チェーホフ『退屈な話』を読む(3) …【老教授ニコライの肖像】

清水正のチェーホフ論

チェーホフ『退屈な話』を読む(3)
老教授ニコライ・ステパーノヴィチは自身の肖像を次のように描いている。
わが輩は、六十二歳になる老人で、頭はつるりとはげ、歯は総入れ歯、不治のtic 〔顔面神経痛〕を病んでいる。名前が輝かしく美しいだけ、それだけわが輩じしんはくすんで醜い。頭と手は衰弱のためにぶるぶるふるえ、首はツルゲーネフのある女主人公のようにコントラバスの柄ににて、棟はぺしゃんこで、背幅は狭い。話をしたり講義をしたりすると、口が横っちょへひんまがり、微笑を浮かべれば・・顔じゅうに老人じみた生気のないしわが走る。わが輩のみじめな顔つきにはおよそ印象ぶかいところはないが、tic を起した時ばかりは何かこう一種特別の表情があらわれ、それがわが輩の顔を見るすべての人に俊列な、どきりとする思いを呼び起すに違いない。・・曰く、『この先生、どうやら長かないな。』
ニコライ・ステパーノヴィチの肖像画は〈老教授〉のパロディではないかと思えるほどに、その醜さが誇張して描かれている。この肖像は、六十二歳の老教授が鏡に映った自分自身の顔や身体をそのまま報告しているというよりは、やはり老教授よりははるかに歳の若い作者チェーホフの残酷な眼差しがとらえた肖像と言った方がいいかもしれない。医学部で学んだチェーホフは、ニコライ・ステパーノヴィチのような老教授の一人や二人には日常的にお目にかかっていたのではなかろうか。わたしも、どちらかと言えば、学生の年齢よりははるかに老教授の方に近づいており、長生きすれば間違いなく彼のような身体的醜悪さを晒すことになるだろう。いや、今だってそう彼と変わりないかもしれない。

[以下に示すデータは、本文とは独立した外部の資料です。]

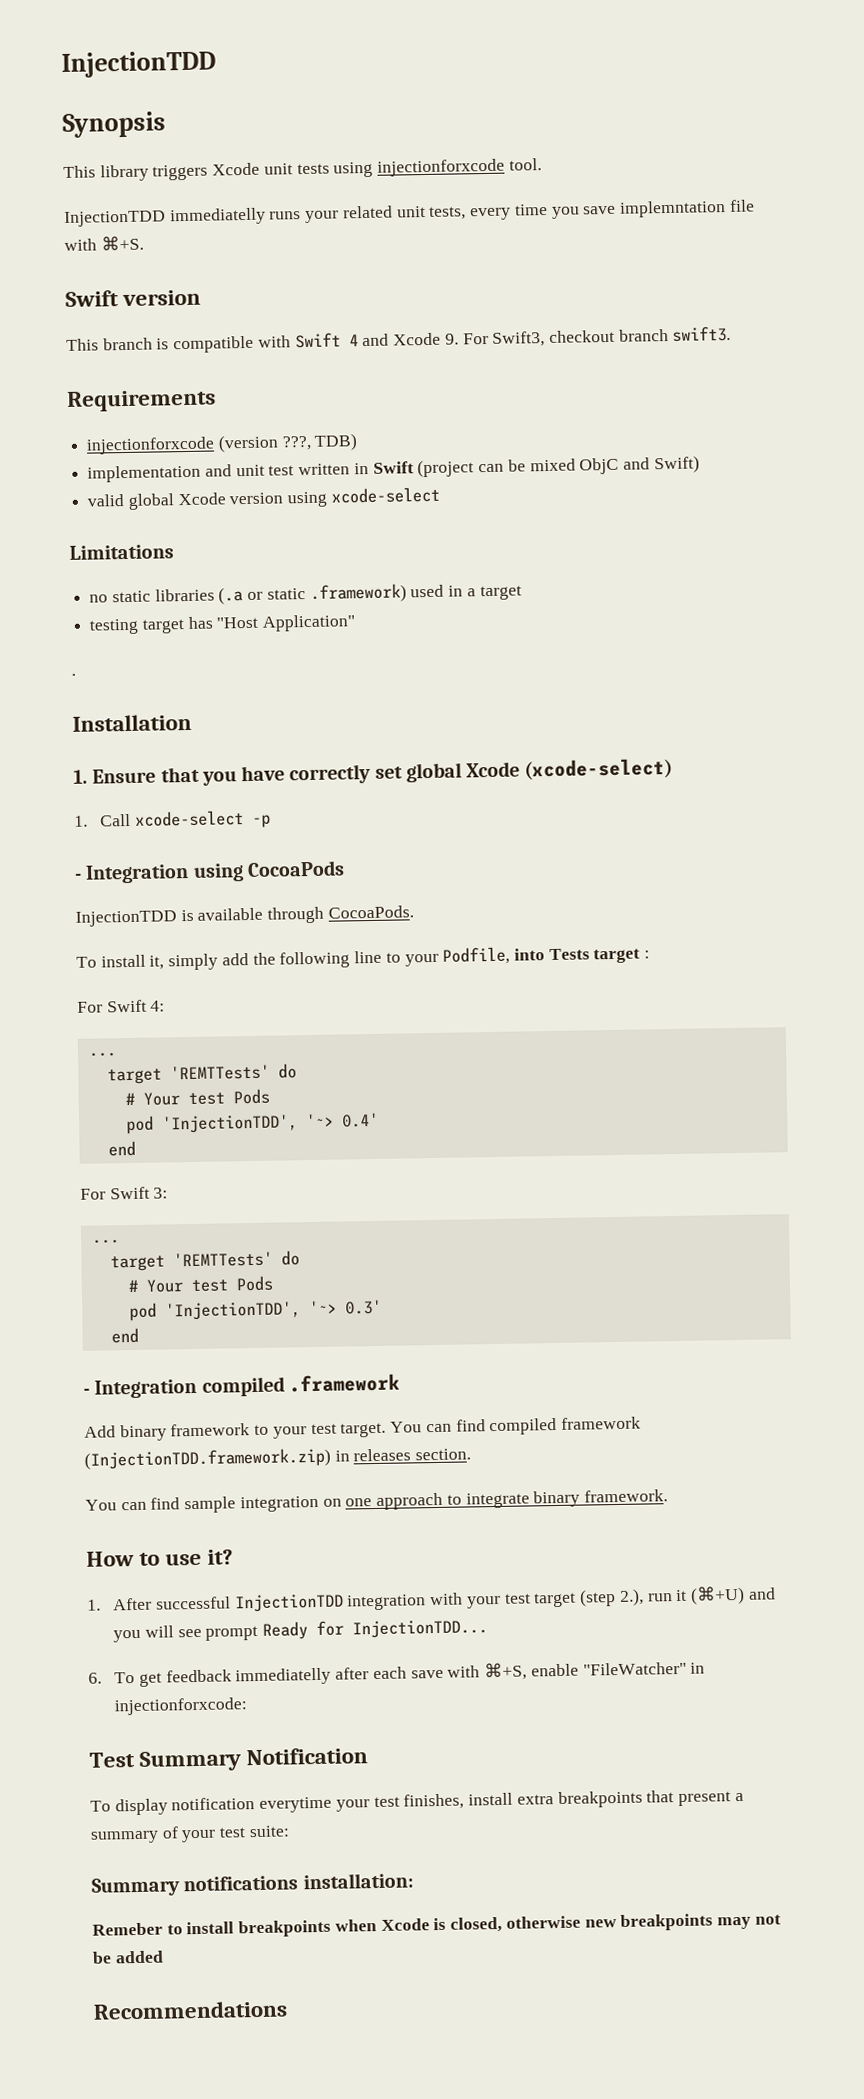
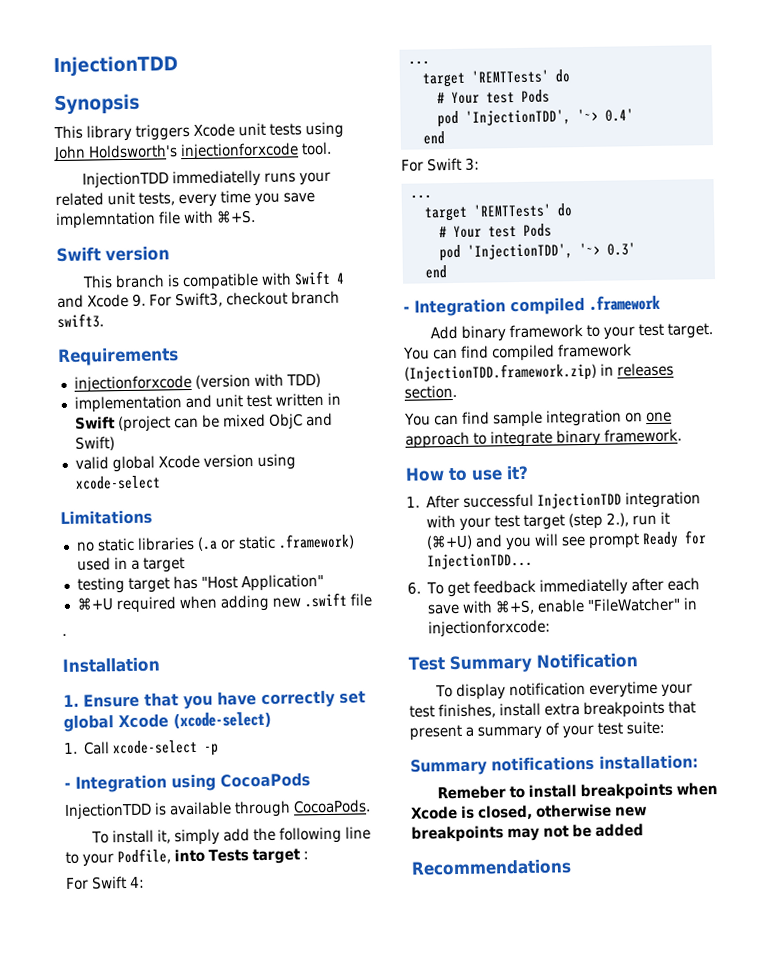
- This library triggers Xcode unit tests using injectionforxcode tool.
+ This library triggers Xcode unit tests using John Holdsworth's injectionforxcode tool.
- injectionforxcode (version ???, TDB)
+ injectionforxcode (version with TDD)
+ ⌘+U required when adding new .swift file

大学などに勤めていると、ここに描かれた老教授のような存在は確かに存在するように思えるが、しかしよく振り返ってみると、ニコライ・ステパーノヴィチのように見事に〈老教授〉になった存在はそうそう見当たるものではない。彼は自分を「六十二歳になる老人」と書いて、自分の老いぶりをいくぶんか誇張して表現しているが、今日の日本の〈六十二歳の大学教授〉で心の底から自分を〈老人〉と思っている者は稀であろう。まだまだ若い者には負けないぞ、などと思って年寄りの冷や水を自覚なしに垂れ流している者の方がはるかに多い。が、そうは言っても、十九世紀ロシアの老教授ニコライ・ステパーノヴィチは、百年の時代を超えて今日の老教授の姿をも的確に映し出していると言えよう。

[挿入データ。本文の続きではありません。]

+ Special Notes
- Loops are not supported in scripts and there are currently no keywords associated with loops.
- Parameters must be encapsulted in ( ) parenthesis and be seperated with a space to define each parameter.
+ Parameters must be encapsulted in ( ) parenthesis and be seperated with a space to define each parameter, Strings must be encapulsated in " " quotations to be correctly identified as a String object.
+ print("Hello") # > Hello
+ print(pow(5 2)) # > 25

講義のしぶりはあい変らず堂に入ったもので、昔と同様に二時間ぶっ通しで聞き手の注意を引きつけることができる。わが輩の熱のこもった態度、文学的な叙述の妙、ユーモアが、わが輩の音声の欠陥をけっこう隠してあまりあるが、その実、わが輩の声たるや、ひからびて妙にきんきんし、偽善者そっくりの歌うような節まわしである。一方、文筆のほうはだいの苦手で、わが輩の脳髄の文才をつかさどる部分が、がんとして働きを拒否してしまった。記憶力は衰える、思考は一貫性を欠くで、せっかくの思考を紙に書きつけるたびに、思考の有機的な結合に対する感覚を失ってしまったのではないか、構文も単調なら語句も貧弱でおずおずしているのではないかという気がする。多くの場合、わが輩が書くのは真に書きたいこととは違い、終りを書く時は冒頭の部分をきれいさっぱり忘れている。しばしばわが輩はありふれた単語を忘れ、かと思うと余計な文句やあらずもがなの挿入句を使うまいとして、いつも猛烈な精力をついやす、・・つまるところ、いずれも知的活動力の減退をありありと証拠だてているわけである。
さて、この文章を書いているのは「文章のほうはだいの苦手」という老教授ニコライ・ステパーノヴィチである。彼の手記という設定で書かれた『退屈な話』はチェーホフの代表的な作品の一つである。ということは老教授の書いた手記は〈作品〉として十分に価値のあるものということになる。読者としては、彼の「知的活動力の減退」をどこまで信じたらいいのか、なかなか微妙なところである。もしこの作品を老教授の手記ではなく、あくまでも語り手なり作者なりが老教授に成り代わって彼の内的外的生活を描写するという設定ならば、彼の「文章のほうはだいの苦手」も「知的活動力の減退」もそのまま信じられる。が、これほど説得力のある〈手記〉を書き記すことのできる老教授は文章力も達者、知的活動力もかなり旺盛ということになる。